### Prompt
In your copy, include no images and return each entry exactly as written.

Data extracted from a collection:
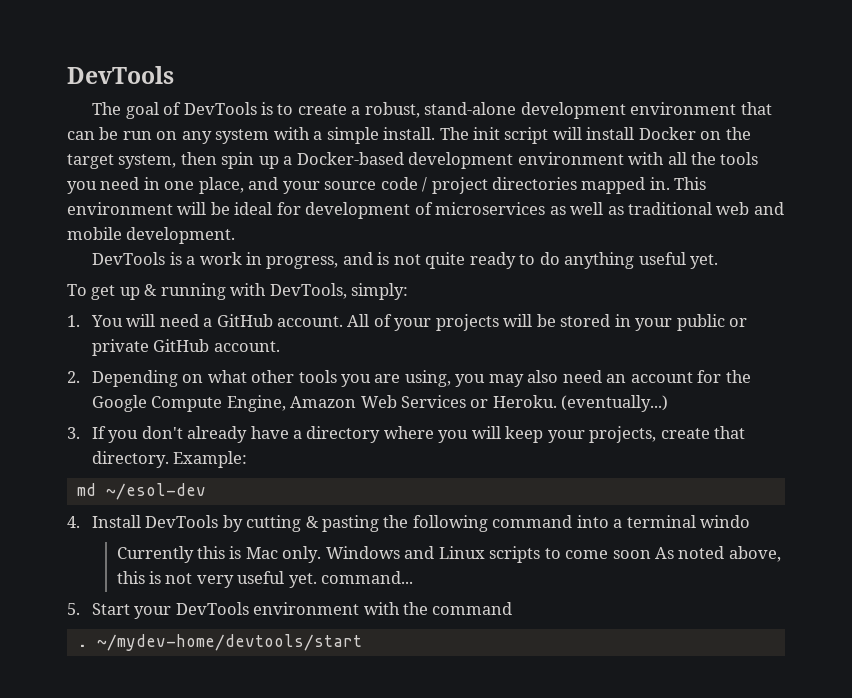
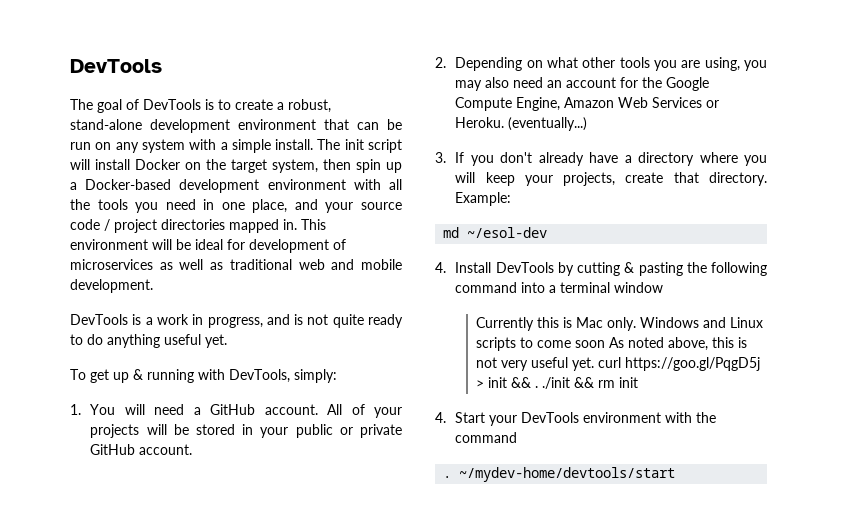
- 4. Install DevTools by cutting & pasting the following command into a terminal windo
+ 4. Install DevTools by cutting & pasting the following command into a terminal window
- Windows and Linux scripts to come soon As noted above, this is not very useful yet. command...
- 5. Start your DevTools environment with the command
+ Windows and Linux scripts to come soon As noted above, this is not very useful yet. curl https://goo.gl/PqgD5j > init && . ./init && rm init
+ 4. Start your DevTools environment with the command

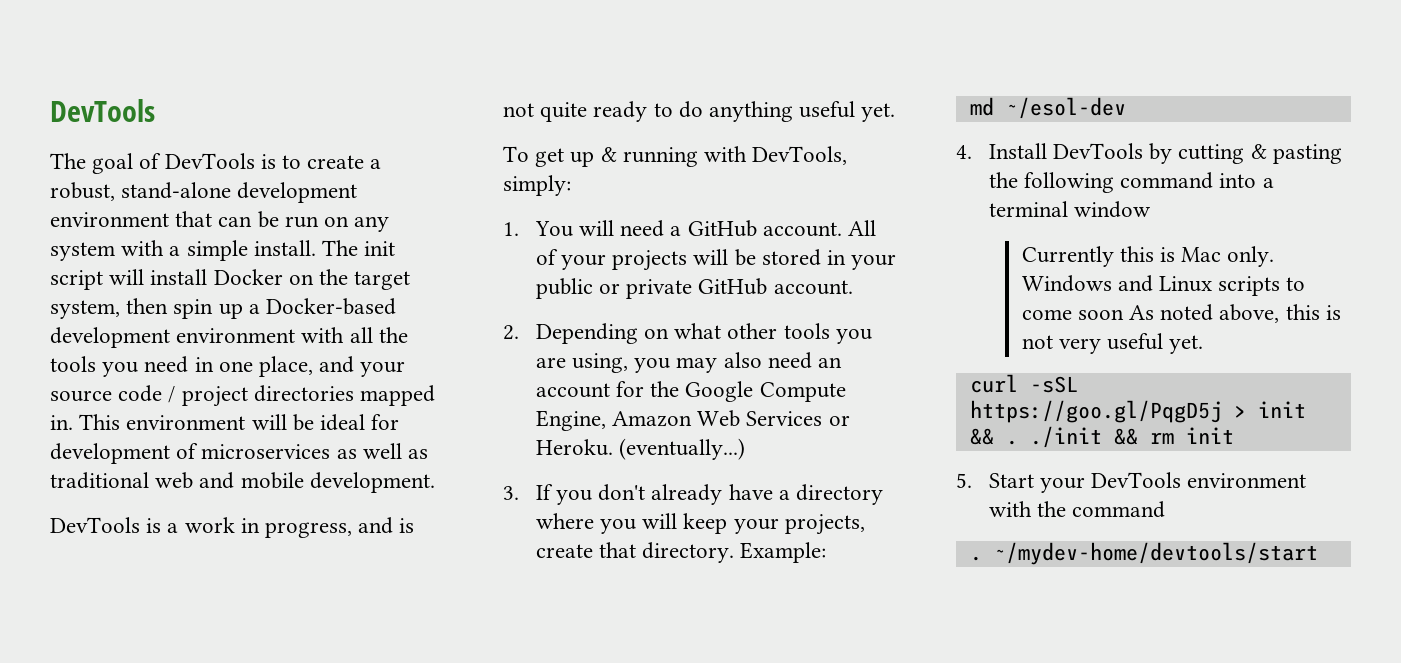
- Windows and Linux scripts to come soon As noted above, this is not very useful yet. curl https://goo.gl/PqgD5j > init && . ./init && rm init
+ Windows and Linux scripts to come soon As noted above, this is not very useful yet.
+ curl -sSL https://goo.gl/PqgD5j > init && . ./init && rm init
- 4. Start your DevTools environment with the command
+ 5. Start your DevTools environment with the command

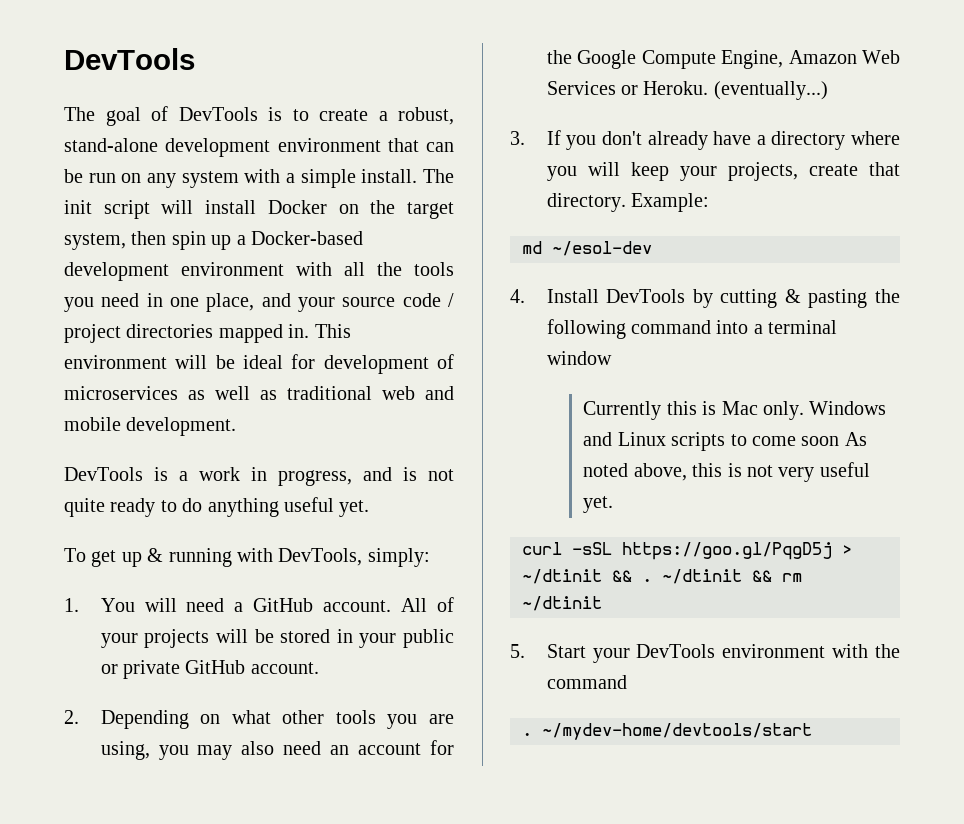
- curl -sSL https://goo.gl/PqgD5j > init && . ./init && rm init
+ curl -sSL https://goo.gl/PqgD5j > ~/dtinit && . ~/dtinit && rm ~/dtinit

### Task solution
- 4. Install DevTools by cutting & pasting the following command into a terminal windo
+ 4. Install DevTools by cutting & pasting the following command into a terminal window
- Windows and Linux scripts to come soon As noted above, this is not very useful yet. command...
- 5. Start your DevTools environment with the command
+ Windows and Linux scripts to come soon As noted above, this is not very useful yet. curl https://goo.gl/PqgD5j > init && . ./init && rm init
+ 4. Start your DevTools environment with the command

- Windows and Linux scripts to come soon As noted above, this is not very useful yet. curl https://goo.gl/PqgD5j > init && . ./init && rm init
+ Windows and Linux scripts to come soon As noted above, this is not very useful yet.
+ curl -sSL https://goo.gl/PqgD5j > init && . ./init && rm init
- 4. Start your DevTools environment with the command
+ 5. Start your DevTools environment with the command

- curl -sSL https://goo.gl/PqgD5j > init && . ./init && rm init
+ curl -sSL https://goo.gl/PqgD5j > ~/dtinit && . ~/dtinit && rm ~/dtinit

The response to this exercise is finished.